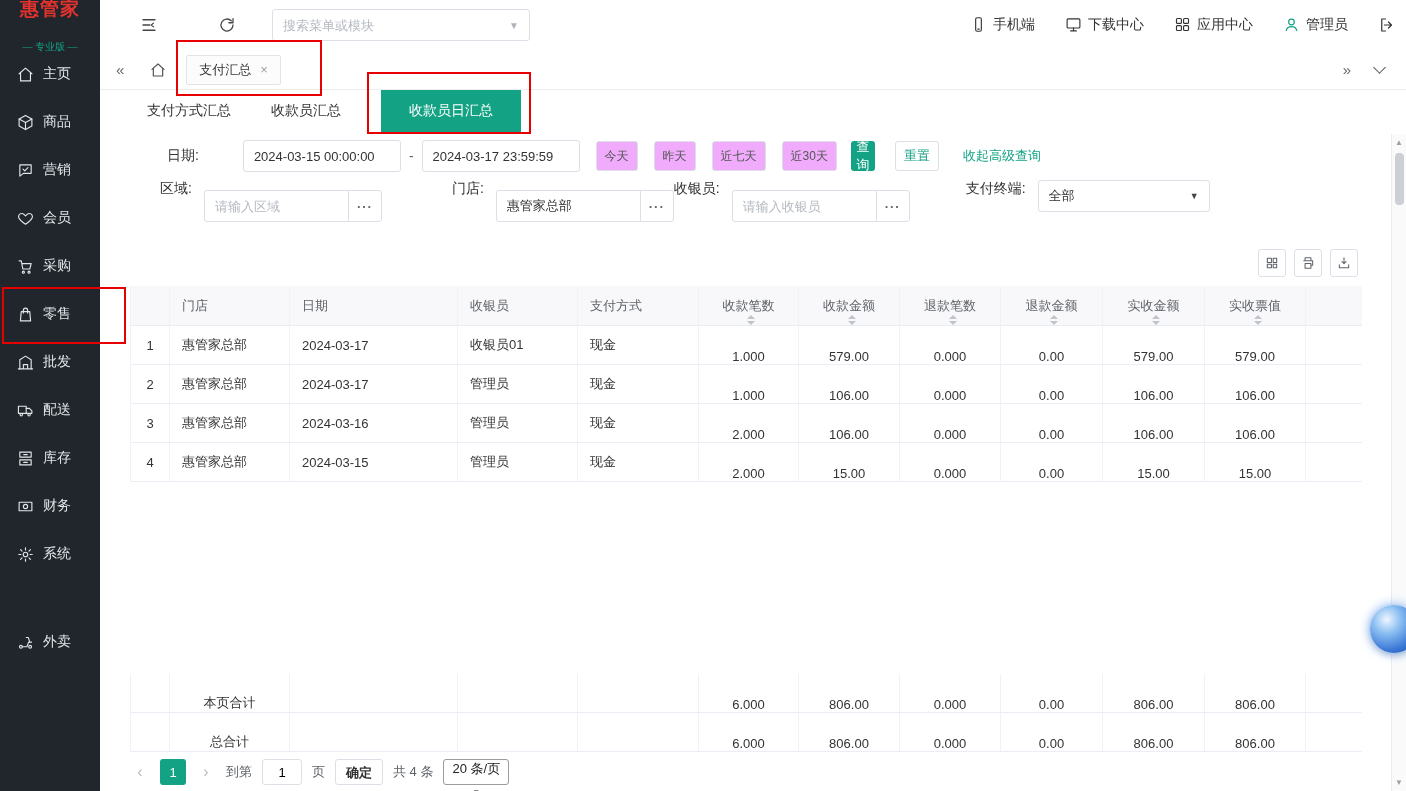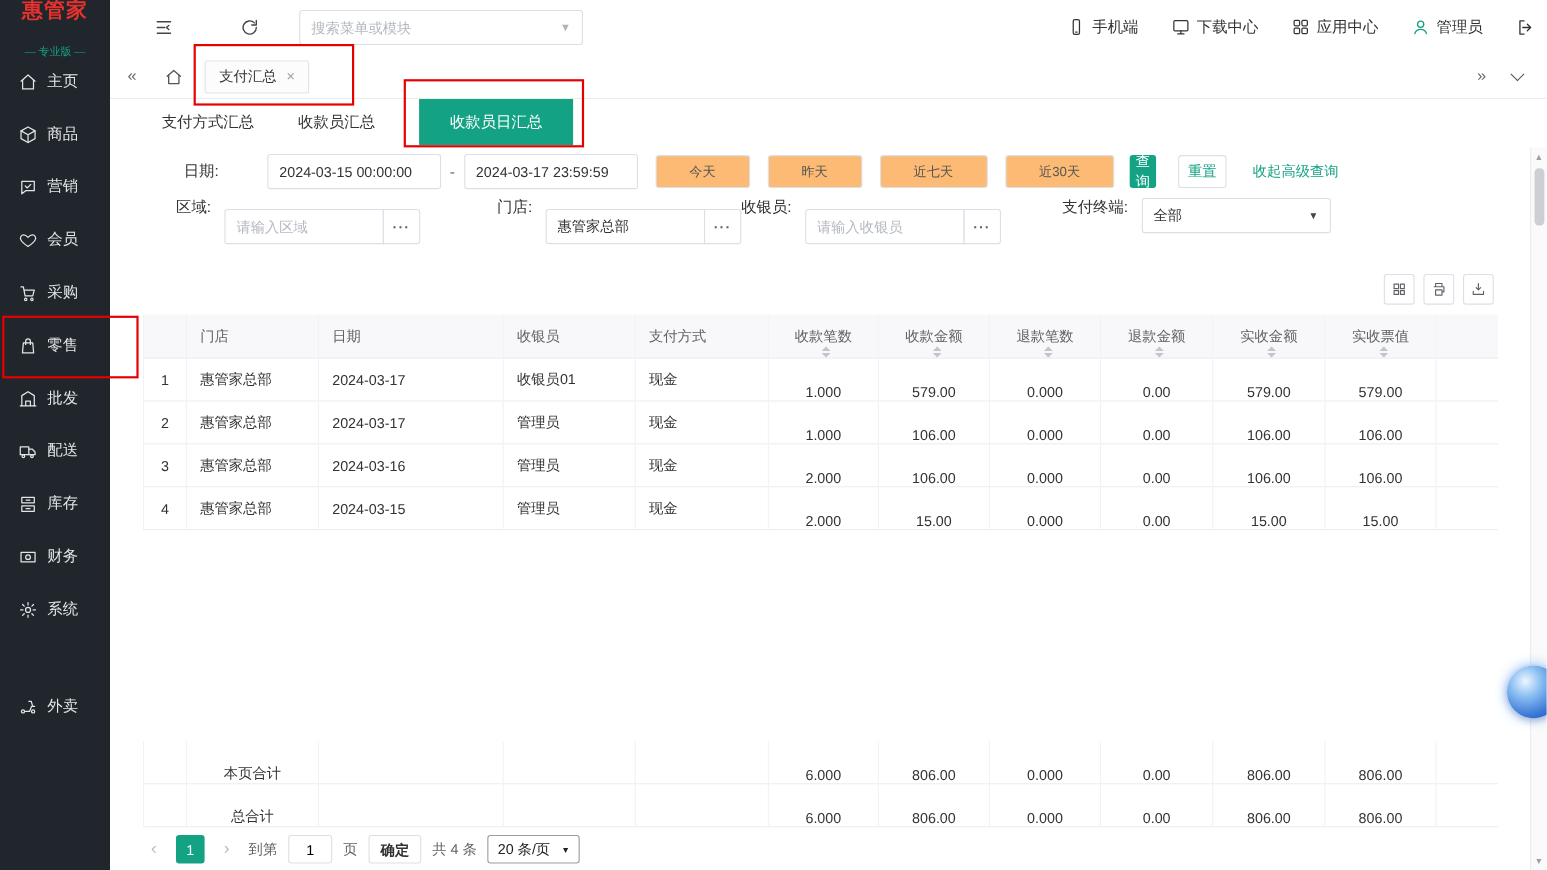--- a/index.html
+++ b/index.html
@@ -53,21 +53,21 @@
   .subtab.active { background:#13a283; color:#fff; padding:0 28px; }
 
   
   .frow1 { height:48px; display:flex; align-items:center; padding-left:67px; }
   .frow2 { height:52px; display:flex; padding-left:60px; }
   .flabel { font-size:14px; color:#333; }
   .inp { height:32px; border:1px solid #dcdfe6; border-radius:3px; font-size:13px; color:#333; padding:0 10px; outline:none; font-family:inherit; background:#fff; }
   .inp::placeholder { color:#b4b9c0; }
   .date-inp { width:158px; margin-left:44px; }
   .date-sep { margin:0 8px; color:#666; }
-  .qbtn { height:30px; padding:0 30px; margin-left:16px; border:1px solid #dcdfe6; border-radius:3px; background:#fdba74; font-size:12px; color:#555; display:inline-flex; align-items:center; font-family:inherit; }
+  .qbtn { height:30px; padding:0 8px; margin-left:16px; border:1px solid #dcdfe6; border-radius:3px; background:#f0abfc; font-size:12px; color:#555; display:inline-flex; align-items:center; font-family:inherit; }
   .btn-query { height:30px; width:24px; margin-left:14px; border:none; border-radius:3px; background:#13a283; color:#fff; font-size:13px; display:inline-flex; align-items:center; justify-content:center; font-family:inherit; }
   .btn-reset { height:30px; width:44px; margin-left:20px; border:1px solid #dcdfe6; border-radius:3px; background:#fff; color:#13a283; font-size:13px; display:inline-flex; align-items:center; justify-content:center; font-family:inherit; }
   .link-adv { margin-left:24px; color:#13a283; font-size:13px; }
   .inp-group { display:flex; align-items:center; }
   .inp-sm { width:145px; border-radius:3px 0 0 3px; }
   .dots-btn { width:34px; height:32px; margin-left:-1px; border:1px solid #dcdfe6; border-radius:0 3px 3px 0; background:#fff; color:#666; font-size:13px; font-weight:bold; display:flex; align-items:center; justify-content:center; letter-spacing:1px; }
   .sel { width:172px; height:32px; border:1px solid #dcdfe6; border-radius:3px; display:flex; align-items:center; padding:0 10px; font-size:13px; color:#333; }
   .sel .scaret { margin-left:auto; font-size:9px; color:#444; }
   .ml12 { margin-left:12px; }
 
@@ -91,21 +91,21 @@
   .sort .s-dn { border-top:4px solid #c0c4cc; }
   .tspacer { height:192px; }
   .total > div { height:39px; }
 
   
   .pager { display:flex; align-items:center; margin:7px 0 0 30px; gap:10px; font-size:13px; color:#5f6368; }
   .pg-arrow { color:#b9bec6; font-size:16px; width:20px; text-align:center; }
   .pg-num { width:26px; height:26px; background:#13a283; color:#fff; border-radius:3px; display:flex; align-items:center; justify-content:center; font-size:13px; }
   .pg-goto-inp { width:40px; height:26px; border:1px solid #dcdfe6; border-radius:3px; text-align:center; font-size:13px; outline:none; font-family:inherit; }
   .pg-ok { height:26px; padding:4px 10px; border:1px solid #dcdfe6; border-radius:3px; background:#fff; font-size:13px; color:#333; font-weight:bold; font-family:inherit; }
-  .pg-size { height:26px; border:1px solid #9c9c9c; border-radius:3px; display:flex; align-items:center; gap:10px; padding:0 8px; font-size:13px; color:#222; }
+  .pg-size { height:26px; border:1px solid #9c9c9c; border-radius:3px; display:flex; align-items:center; gap:10px; padding:0 8px; font-size:13px; color:#222;flex-direction:column; }
   .pg-size .scaret { font-size:8px; }
 
   
   .vscroll { position:absolute; right:0; top:134px; bottom:0; width:15px; background:#fafafa; border-left:1px solid #ececec; display:flex; flex-direction:column; align-items:center; z-index:20; }
   .vs-arrow { color:#9aa0a6; font-size:8px; padding:4px 0 2px; }
   .vs-thumb { width:9px; height:52px; background:#cccfd3; border-radius:4px; margin-top:4px; }
   .vs-space { flex:1; }
   .vs-bottom { padding:2px 0 4px; }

__________

What to produce: Look through the data above and return each line where the string "qbtn" occurs.

Exercise answer:
-  .qbtn { height:30px; padding:0 30px; margin-left:16px; border:1px solid #dcdfe6; border-radius:3px; background:#fdba74; font-size:12px; color:#555; display:inline-flex; align-items:center; font-family:inherit; }
+  .qbtn { height:30px; padding:0 8px; margin-left:16px; border:1px solid #dcdfe6; border-radius:3px; background:#f0abfc; font-size:12px; color:#555; display:inline-flex; align-items:center; font-family:inherit; }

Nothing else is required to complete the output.